L'amour devient alors moins une question de chance ou de choix stratégique qu'une question de présence authentique – à soi-même d'abord, puis à l'autre dans sa singularité. L'amour nous demande d'être funambules – de marcher sur ce fil délicat où nous nous ouvrons sans nous dissoudre, où nous choisissons en pleine conscience, où nous reconnaissons, au milieu de l'apparent hasard des rencontres, ce qui mérite véritablement d'être nourri.


Car la vraie rencontre n'est pas celle qui nous traverse comme une flèche. C'est celle que nous choisissons d'habiter pleinement, jour après jour, en y apportant notre présence consciente et notre engagement à grandir ensemble à travers les défis et les joies qu'elle nous offre.



Conclusion

La rencontre amoureuse, loin d'être uniquement le fruit du hasard ou la manifestation d'un destin capricieux, s'apparente davantage à un art subtil qui conjugue préparation intérieure et saisie consciente des opportunités.


En redéfinissant notre quête en termes d'interactions désirées plutôt que de critères figés sur la personne, nous restons ancrés dans la réalité tout en nous ouvrant à l’imprévisible.
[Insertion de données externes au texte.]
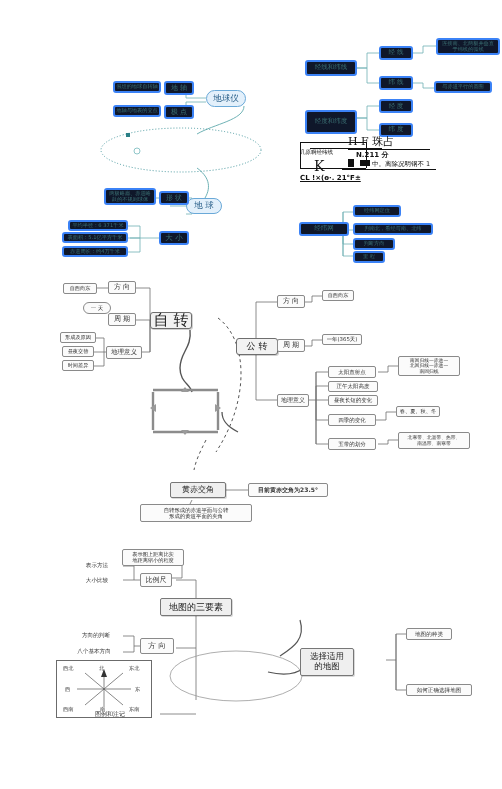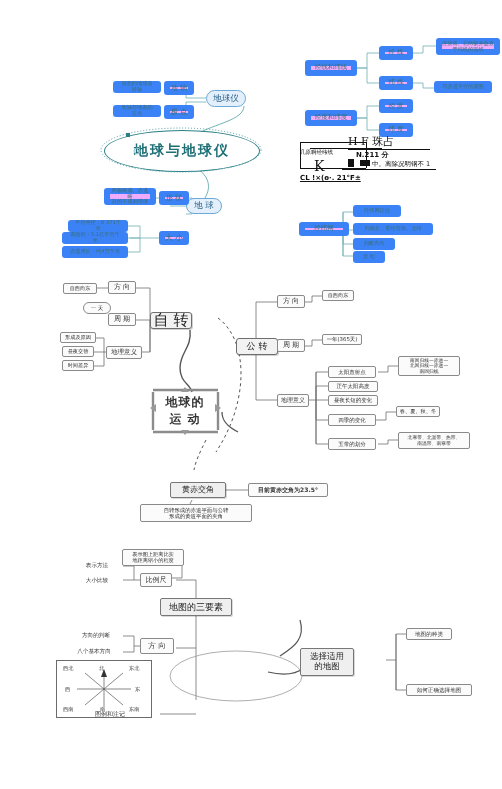"经 线" .n-teal { background: #f0abfc -> #0f172a; border: 6px solid #3b82f6 -> 2px solid #3b82f6 }
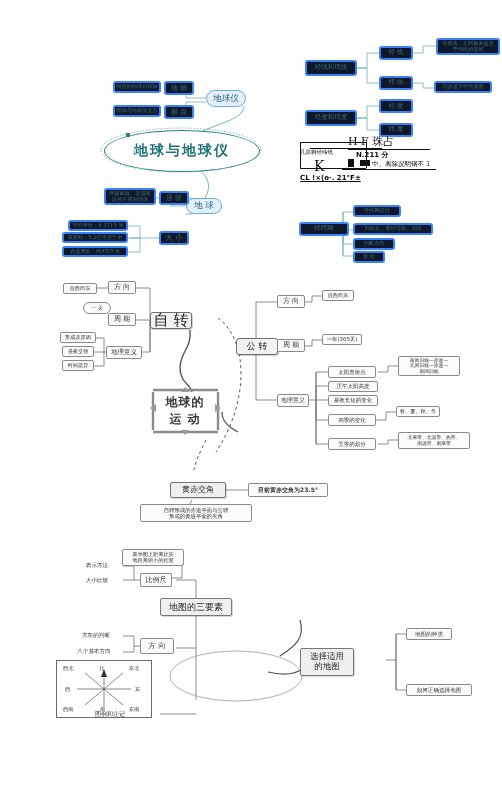"经度和纬度" div.node { height: 16px -> 24px }
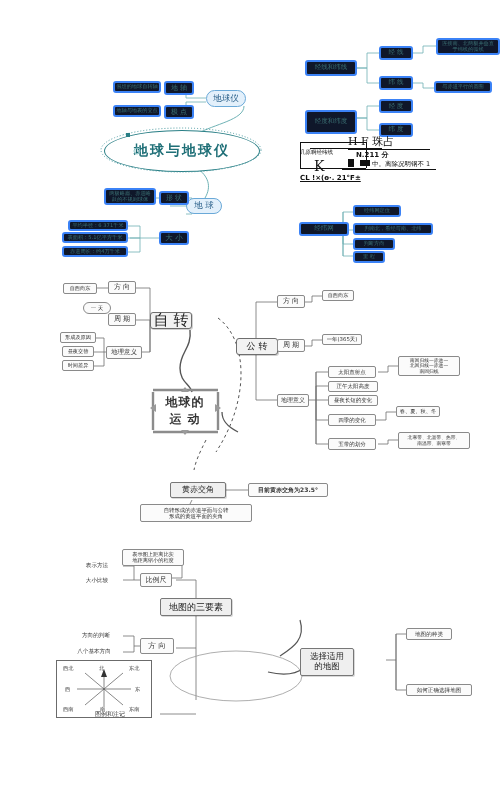"地球与地球仪" div.title-ell { html: <div>地球与地球仪</div> -> none }
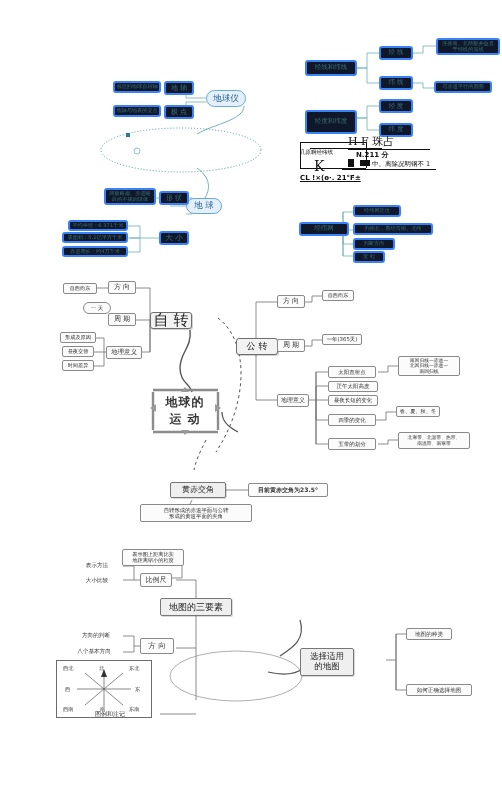"地球的" div.title-box { html: <div>地球的 运 动</div> -> none }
Nous cessons d’attendre que la relation idéale “nous arrive” pour devenir des co-créateurs actifs de ce que nous souhaitons vivre.


Mais cette disponibilité ne se décrète pas. Elle se cultive.

Elle suppose de clarifier ce que nous voulons vivre, d’oser devenir la personne capable de l’incarner, et de reconnaître, au moment venu, l’opportunité sincère même si elle ne prend pas la forme à laquelle on s’attendait.


Alors, peut-être que la bonne question n’est pas :

“Quand vais-je rencontrer la bonne personne ?”

mais plutôt :

“Comment puis-je devenir disponible à une rencontre authentique ?”

et

“Comment puis-je contribuer activement à créer une relation qui nous élève, l’autre et moi ?”


Pour aller plus loin, voici quelques questions que vous pouvez vous poser :

  • Quelles expériences relationnelles ai-je profondément envie de vivre ?

  • Suis-je capable aujourd’hui de les incarner, de les offrir, de les recevoir ?

  • Y a-t-il des contradictions en moi entre ce que je souhaite et ce que je tolère réellement ?

  • Suis-je prêt(e) à m'exposer, à mettre à nu mes besoins, mes limites et mes peurs?

  • Quelles sont les barrières que j’ai construites — consciemment ou non — contre l’intimité ?

  • Quelles valeurs fondamentales sont non négociables pour moi ? Et suis-je prête/prêt à les incarner, pas seulement à les exiger ?

  • Quand ai-je confondu une projection de mes manques avec une vraie opportunité de lien ? Et qu’est-ce que cela m’apprend sur moi ?


Ces questions ne visent pas à vous faire douter, mais à vous aider à faire de la place — pour que, lorsque la rencontre se présente, vous puissiez la reconnaître, l’accueillir… et la co-créer avec conscience, liberté et engagement.